An Inside Look at Whole Foods Move to the Cloud
In a session yesterday at the Teradata Partners Conference in Anaheim, Calif., Ken Casey, data warehouse coordinator, and Caden Schaefer, senior developer/database analyst, both of Whole Foods Market, detailed the grocery retailer’s database move to Teradata IntelliCloud, the analytics solutions company’s secure managed cloud offering that provides data and analytic software as a service (SaaS).
Whole Foods was seeking a data solution for its sales, product and customer data that was able to solve batch load timing; solve IO challenges; solve pending capacity challenges; and shorten application run times. In short, Whole Foods’ decision makers wanted access to data, primarily sales, more quickly.
“There was tension between business users and the data team on downtime on sales data,” Casey said. “What do we do with a system that’s aging out?”
Speed was the impetus for Whole Foods decision to move its data warehouse to the cloud, along with increased capacity. The retailer has seen exceptional gains in speed from its move to the cloud. For example, the speed to perform the biggest run jobs decreased from 30 hours to two hours. Furthermore, with its previous data warehouse system, Whole Foods was seeing time outs of the system; it hasn’t seen one since it shifted to Teradata’s IntelliCloud.

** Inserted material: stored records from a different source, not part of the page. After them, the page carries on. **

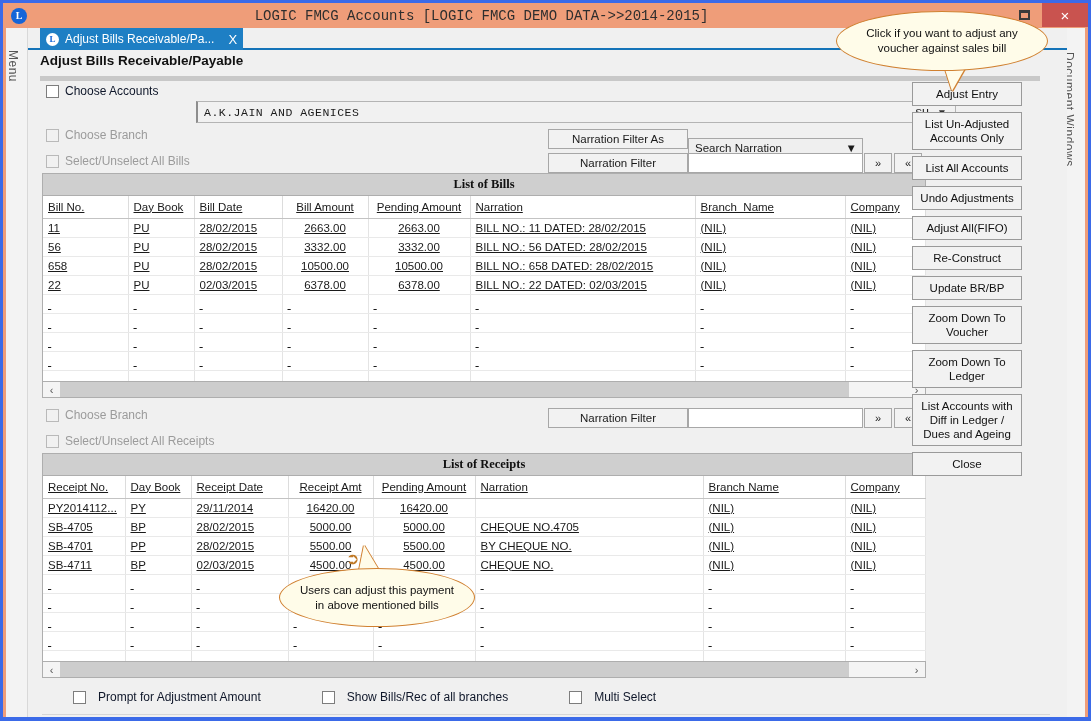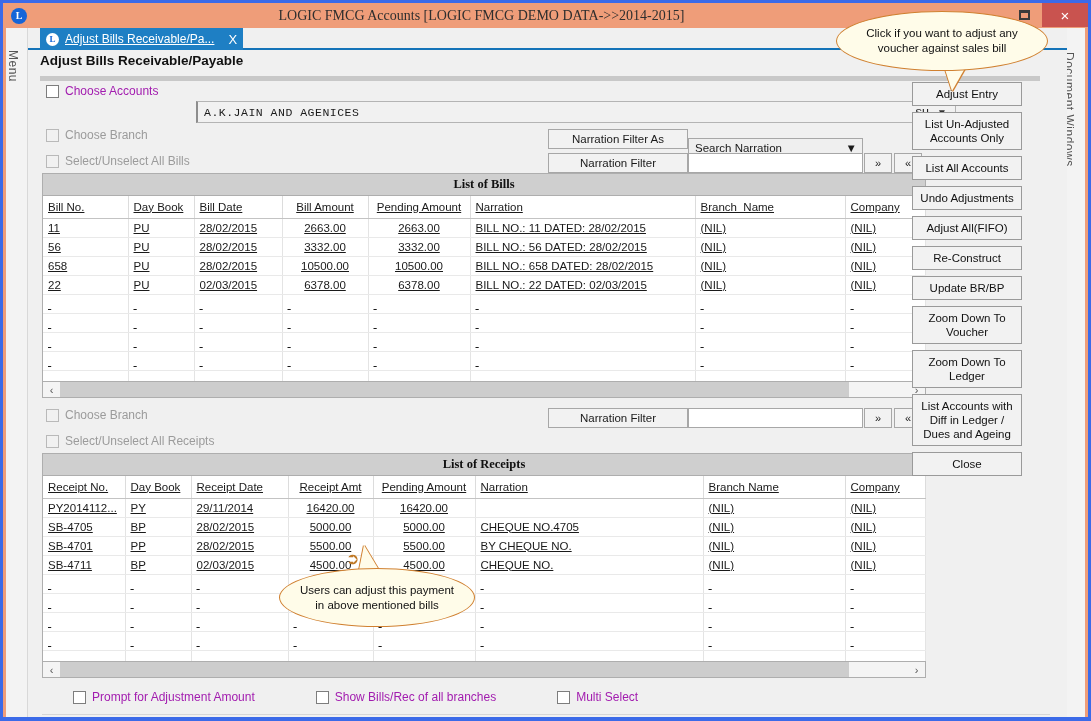--- a/index.html
+++ b/index.html
@@ -42,7 +42,7 @@
   #title-text {
     flex: 1; text-align: center;
     font-size: 14px; color: #2e2e2e;
-    font-family: Liberation Serif, serif;
+    font-family: Liberation Mono, monospace;
     padding-right: 70px;
     white-space: nowrap;
   }

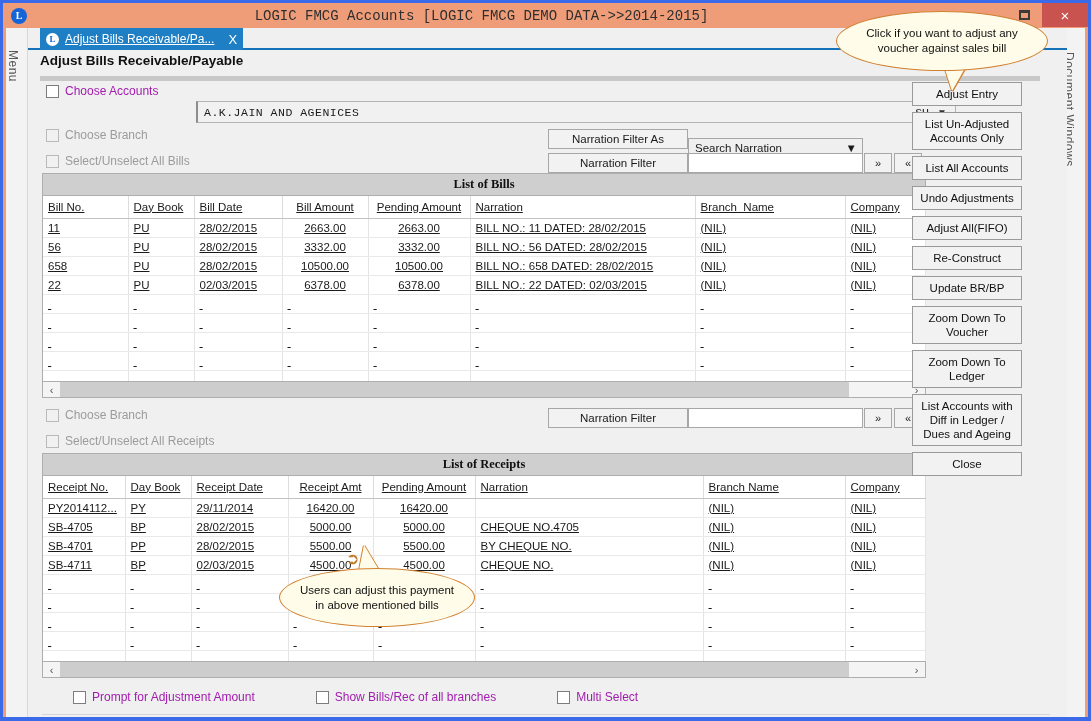--- a/index.html
+++ b/index.html
@@ -130,7 +130,7 @@
     display: flex; align-items: center; justify-content: center;
     font-family: "Liberation Serif", serif;
   }
-  #doc-tab .tab-label { white-space: nowrap; text-decoration: underline; }
+  #doc-tab .tab-label { white-space: nowrap; }
   #doc-tab .tab-close { font-size: 13px; padding-left: 8px; }
 
   

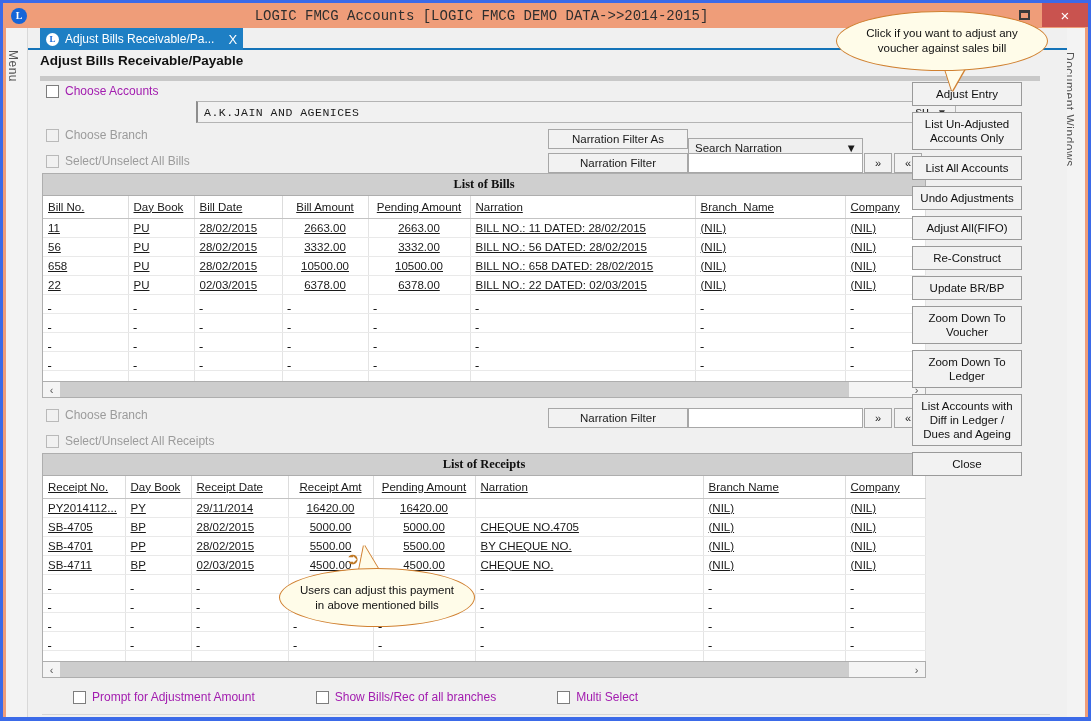--- a/index.html
+++ b/index.html
@@ -148,7 +148,7 @@
 
   
   .row-label {
-    font-size: 12px; color: #a21caf;
+    font-size: 12px; color: #0f172a;
   }
   .row-label.disabled { color: #9b9b9b; }
 

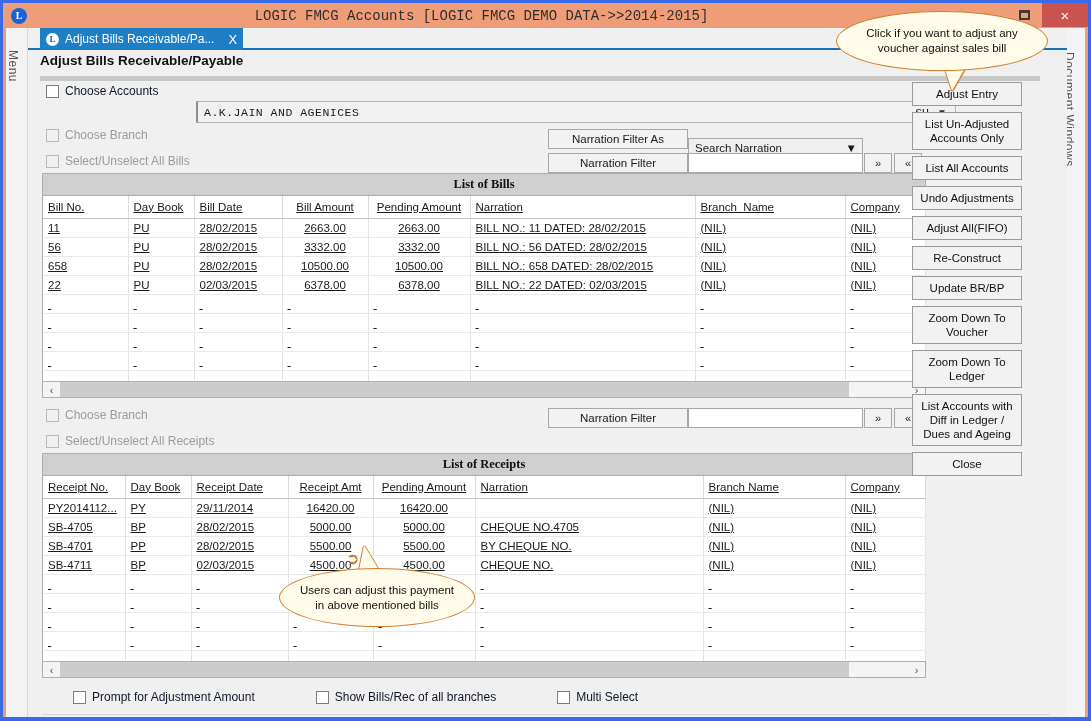--- a/index.html
+++ b/index.html
@@ -337,7 +337,7 @@
     position: absolute; left: 18px; top: 662px;
     display: flex; align-items: center; gap: 34px;
   }
-  #bottom-options .opt { display: flex; align-items: center; gap: 6px; padding-left: 27px; }
+  #bottom-options .opt { display: flex; align-items: center; gap: 12px; padding-left: 27px; }
 
   #status-sep {
     position: absolute; left: 14px; top: 686px;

In addition to the efficiency gains from its move to the cloud, Whole Foods has seen cost savings from not having to maintain capex hardware systems and datacenter operations.

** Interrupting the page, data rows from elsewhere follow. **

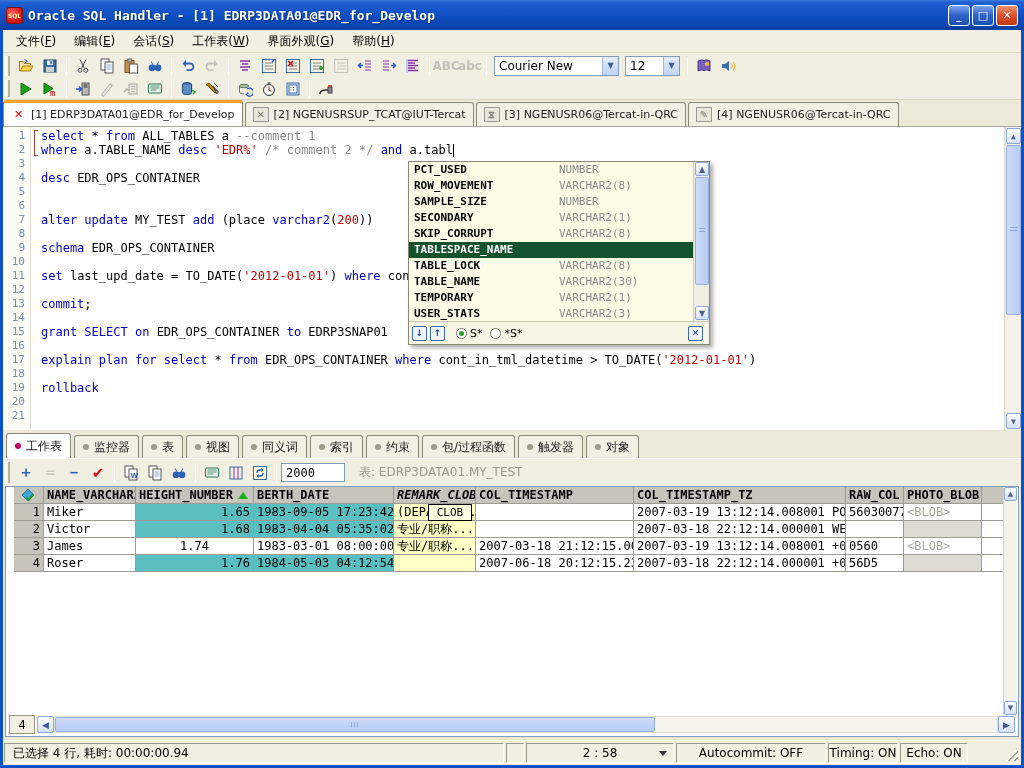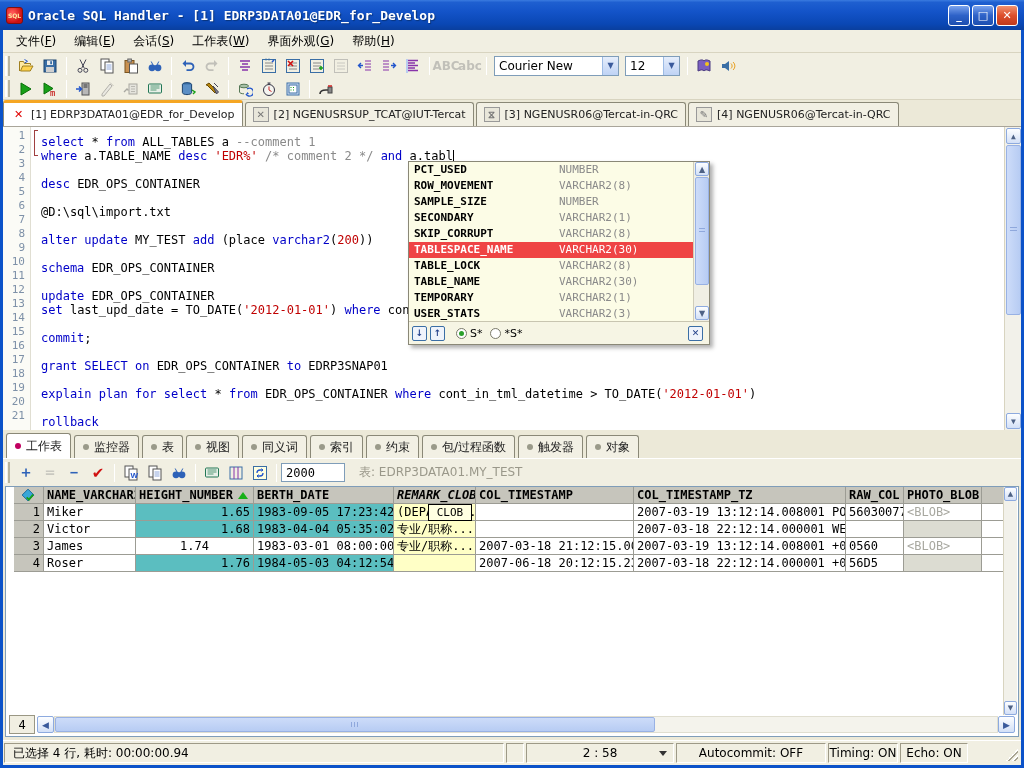--- a/index.html
+++ b/index.html
@@ -64,7 +64,7 @@
   .gutter { position:absolute; left:0; top:0; width:28px; height:100%; background:#FBFBF6; border-right:1px solid #E0DED2; }
   .lnum { height:14px; font-size:11px; color:#7E91A8; text-align:right; padding-right:5px;
     font-family:"DejaVu Sans Mono","Liberation Mono",monospace; }
-  .code { position:absolute; left:38px; top:8px; }
+  .code { position:absolute; left:38px; top:2px; }
   .cline { height:14px; font-size:12px; line-height:14px; white-space:pre;
     font-family:"DejaVu Sans Mono","Liberation Mono",monospace; color:#000; }
   .kw { color:#0000C8; } .cm { color:#8A8A8A; } .str { color:#C00000; } .num { color:#C00000; }

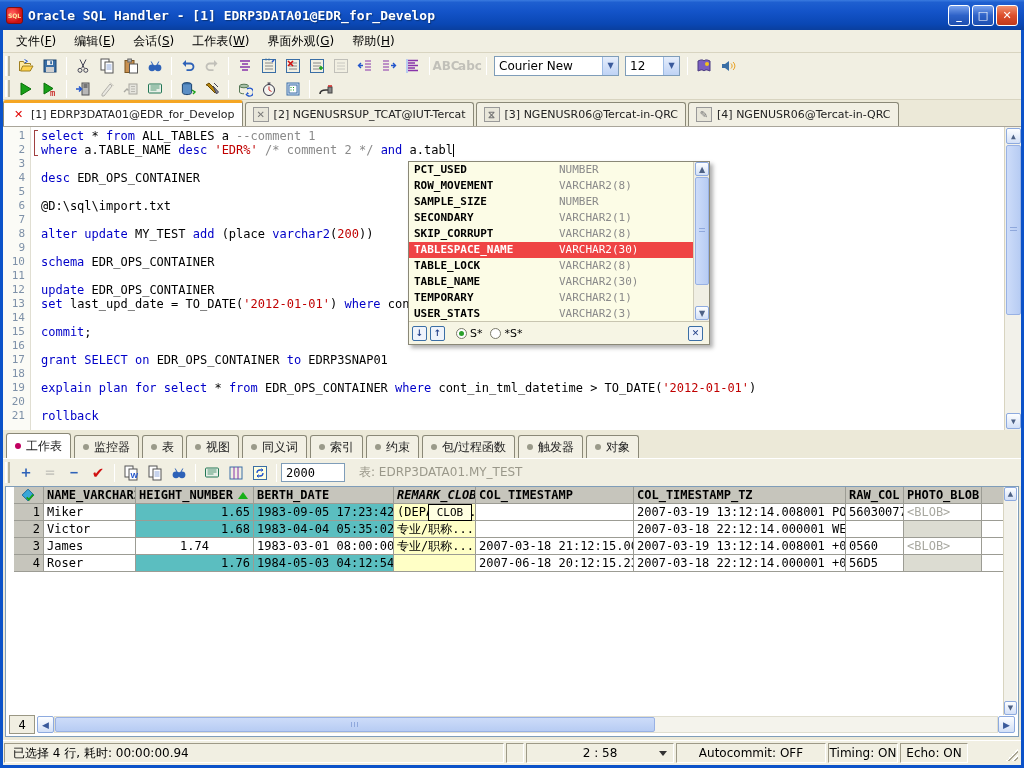--- a/index.html
+++ b/index.html
@@ -476,7 +476,6 @@
         <div class="cline"></div>
         <div class="cline"><span class="kw">desc</span><span> EDR_OPS_CONTAINER</span></div>
         <div class="cline"></div>
-        <div class="cline"><span>@D:\sql\import.txt</span></div>
         <div class="cline"></div>
         <div class="cline"><span class="kw">alter update</span><span> MY_TEST </span><span class="kw">add</span><span> (place </span><span class="kw">varchar2</span><span>(</span><span class="num">200</span><span>))</span></div>
         <div class="cline"></div>

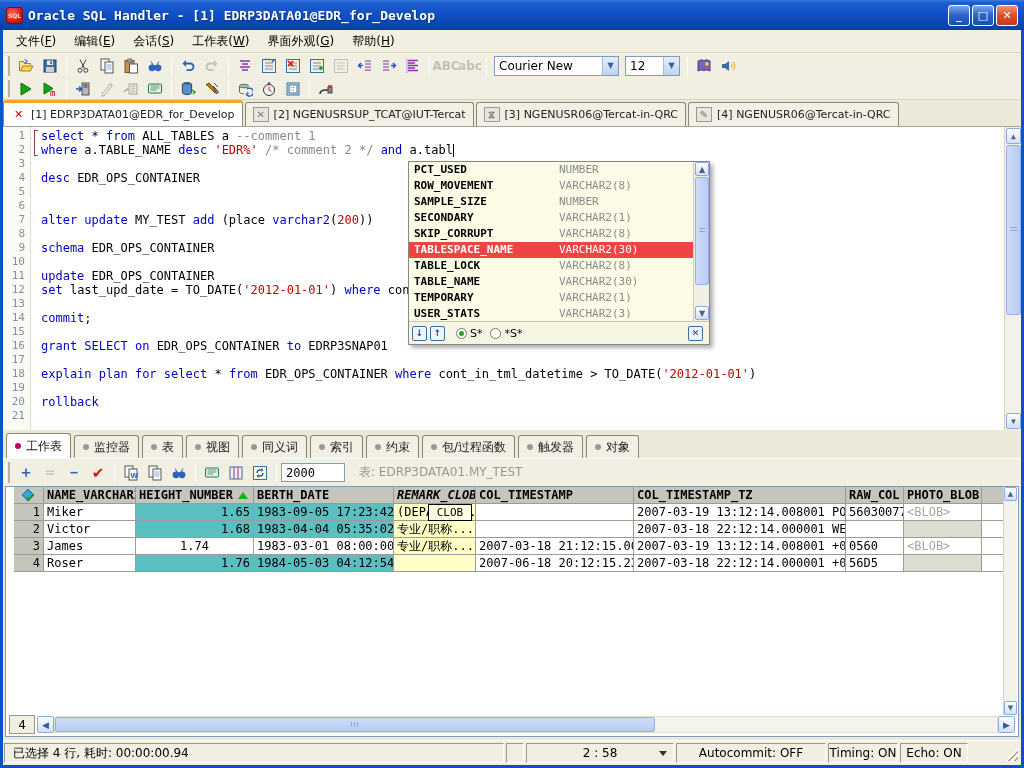--- a/index.html
+++ b/index.html
@@ -89,7 +89,7 @@
     font-family:"DejaVu Sans Mono","Liberation Mono",monospace; }
   .pop-item .nm { width:150px; padding-left:5px; font-weight:bold; color:#000; white-space:nowrap; }
   .pop-item .tp { color:#8A8A8A; white-space:nowrap; }
-  .pop-item.sel { background:#ef4444; }
+  .pop-item.sel { background:#14532d;flex-direction:column; }
   .pop-item.sel .nm, .pop-item.sel .tp { color:#fff; }
   .pop-scroll { position:absolute; right:0; top:0; width:16px; height:160px; background:#F0EFE4; border-left:1px solid #D0CDBA; }
   .pop-foot { position:absolute; left:0; bottom:0; width:100%; height:23px; border-top:1px solid #C8C5B0;

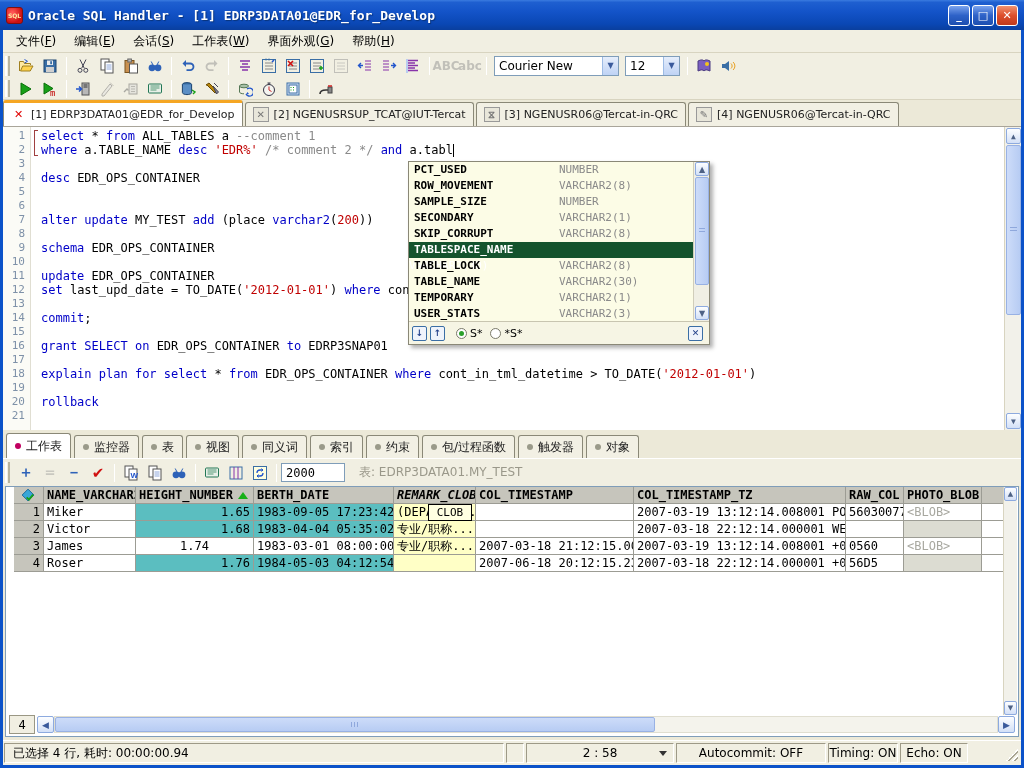--- a/index.html
+++ b/index.html
@@ -481,7 +481,6 @@
         <div class="cline"></div>
         <div class="cline"><span class="kw">schema</span><span> EDR_OPS_CONTAINER</span></div>
         <div class="cline"></div>
-        <div class="cline"><span class="kw">update</span><span> EDR_OPS_CONTAINER</span></div>
         <div class="cline"><span class="kw">set</span><span> last_upd_date = TO_DATE(</span><span class="str">'2012-01-01'</span><span>) </span><span class="kw">where</span><span> cont_</span></div>
         <div class="cline"></div>
         <div class="cline"><span class="kw">commit</span><span>;</span></div>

Tips for Moving Your Data System
Casey and Schaefer explained the transition process from Whole Foods’ data servers to IntelliCloud, and offered tips to attendees if they should embark on a similar project:
- Work early with network/circuit providers to schedule accordingly.
- Review the application stack and work with all your vendors, application administrators, and the cloud provider’s engineering teams to fine-tune the application optimization.
- Review data volumes and plan scenarios by knowing your options — e.g., cold data vs. hot data.
- If you’re moving to a bigger system (as is overwhelmingly the case), increase spool size.
- Fallback is required; watch your space.
- Have a backup schedule, coordinating this with cloud operations early in the process.
- Rehearse the cutover Hollywood-style. Much like a group of actors sitting around a table reading their scripts, the Whole Foods team in charge of the data cutover got together in a room and read their list of responsibilities to each other before the date of the cutover. This was an important step, as we caught some last-minute changes during this exercise, Casey said.